DATA FOR REVIEW START

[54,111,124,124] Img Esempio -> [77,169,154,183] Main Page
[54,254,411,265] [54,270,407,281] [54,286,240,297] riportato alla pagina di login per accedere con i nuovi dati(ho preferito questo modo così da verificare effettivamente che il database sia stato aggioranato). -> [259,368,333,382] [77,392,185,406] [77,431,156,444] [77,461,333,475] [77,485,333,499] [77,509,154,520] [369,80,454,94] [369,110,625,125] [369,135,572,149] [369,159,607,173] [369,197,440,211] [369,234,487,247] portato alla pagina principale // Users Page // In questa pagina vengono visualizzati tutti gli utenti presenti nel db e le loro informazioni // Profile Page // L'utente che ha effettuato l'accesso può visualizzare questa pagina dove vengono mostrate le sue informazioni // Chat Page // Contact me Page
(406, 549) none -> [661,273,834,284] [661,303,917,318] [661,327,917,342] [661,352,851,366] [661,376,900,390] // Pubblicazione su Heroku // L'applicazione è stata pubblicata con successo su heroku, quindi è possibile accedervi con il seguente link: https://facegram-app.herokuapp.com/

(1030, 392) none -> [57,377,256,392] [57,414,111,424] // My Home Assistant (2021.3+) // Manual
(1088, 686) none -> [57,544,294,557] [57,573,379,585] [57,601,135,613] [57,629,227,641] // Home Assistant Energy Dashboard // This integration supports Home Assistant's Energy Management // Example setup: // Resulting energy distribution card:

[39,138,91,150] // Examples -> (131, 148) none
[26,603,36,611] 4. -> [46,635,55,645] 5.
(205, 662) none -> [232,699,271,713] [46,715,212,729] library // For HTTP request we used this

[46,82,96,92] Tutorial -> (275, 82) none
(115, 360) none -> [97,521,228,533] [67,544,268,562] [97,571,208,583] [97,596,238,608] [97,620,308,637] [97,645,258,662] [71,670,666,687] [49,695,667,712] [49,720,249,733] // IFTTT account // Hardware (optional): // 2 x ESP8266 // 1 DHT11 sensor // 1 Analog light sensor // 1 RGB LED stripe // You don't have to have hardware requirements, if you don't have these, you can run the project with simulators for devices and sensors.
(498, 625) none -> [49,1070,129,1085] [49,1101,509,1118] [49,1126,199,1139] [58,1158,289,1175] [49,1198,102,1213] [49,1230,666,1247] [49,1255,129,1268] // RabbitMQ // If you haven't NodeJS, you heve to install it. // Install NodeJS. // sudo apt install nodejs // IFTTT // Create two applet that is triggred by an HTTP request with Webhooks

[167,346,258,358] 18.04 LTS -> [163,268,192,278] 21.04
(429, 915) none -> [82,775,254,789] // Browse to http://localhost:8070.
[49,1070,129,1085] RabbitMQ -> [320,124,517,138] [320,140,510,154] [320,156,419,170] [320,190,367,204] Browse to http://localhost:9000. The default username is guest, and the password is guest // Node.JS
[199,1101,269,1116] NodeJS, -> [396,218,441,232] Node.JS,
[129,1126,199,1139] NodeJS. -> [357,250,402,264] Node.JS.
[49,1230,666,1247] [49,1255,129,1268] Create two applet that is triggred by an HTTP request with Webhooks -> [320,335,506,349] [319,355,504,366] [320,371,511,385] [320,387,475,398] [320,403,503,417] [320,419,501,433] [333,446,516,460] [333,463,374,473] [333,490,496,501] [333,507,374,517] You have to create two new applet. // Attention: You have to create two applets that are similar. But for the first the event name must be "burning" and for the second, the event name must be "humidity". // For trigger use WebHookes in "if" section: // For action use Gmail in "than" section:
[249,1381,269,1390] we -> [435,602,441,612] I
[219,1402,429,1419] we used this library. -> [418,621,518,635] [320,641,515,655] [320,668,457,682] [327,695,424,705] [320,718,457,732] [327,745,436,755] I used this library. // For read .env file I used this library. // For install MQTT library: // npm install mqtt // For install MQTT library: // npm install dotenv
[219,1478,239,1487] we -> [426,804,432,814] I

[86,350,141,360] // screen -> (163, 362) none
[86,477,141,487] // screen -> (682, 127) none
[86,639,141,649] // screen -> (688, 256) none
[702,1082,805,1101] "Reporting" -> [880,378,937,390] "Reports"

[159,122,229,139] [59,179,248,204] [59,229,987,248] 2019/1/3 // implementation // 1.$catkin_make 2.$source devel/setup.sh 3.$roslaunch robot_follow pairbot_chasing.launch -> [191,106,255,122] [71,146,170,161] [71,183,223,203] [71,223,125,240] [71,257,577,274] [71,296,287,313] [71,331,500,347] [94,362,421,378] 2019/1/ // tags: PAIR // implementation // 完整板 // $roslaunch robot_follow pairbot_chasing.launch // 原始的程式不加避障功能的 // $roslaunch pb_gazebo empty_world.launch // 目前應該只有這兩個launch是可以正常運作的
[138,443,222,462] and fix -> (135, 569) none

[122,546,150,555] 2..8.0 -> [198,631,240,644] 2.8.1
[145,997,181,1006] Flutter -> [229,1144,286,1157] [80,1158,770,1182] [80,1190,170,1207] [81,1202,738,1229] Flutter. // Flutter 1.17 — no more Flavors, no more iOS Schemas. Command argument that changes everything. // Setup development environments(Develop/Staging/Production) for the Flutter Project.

DATA FOR REVIEW END

> _WHAT THE TASK ASKS_:
Please reproduce the lines from the line with "(1088, 686) none" to the line with "[39,138,91,150] // Examples", both ends included, exactly as they appear above.

> _WRITTEN SOLUTION_:
(1088, 686) none -> [57,544,294,557] [57,573,379,585] [57,601,135,613] [57,629,227,641] // Home Assistant Energy Dashboard // This integration supports Home Assistant's Energy Management // Example setup: // Resulting energy distribution card:

[39,138,91,150] // Examples -> (131, 148) none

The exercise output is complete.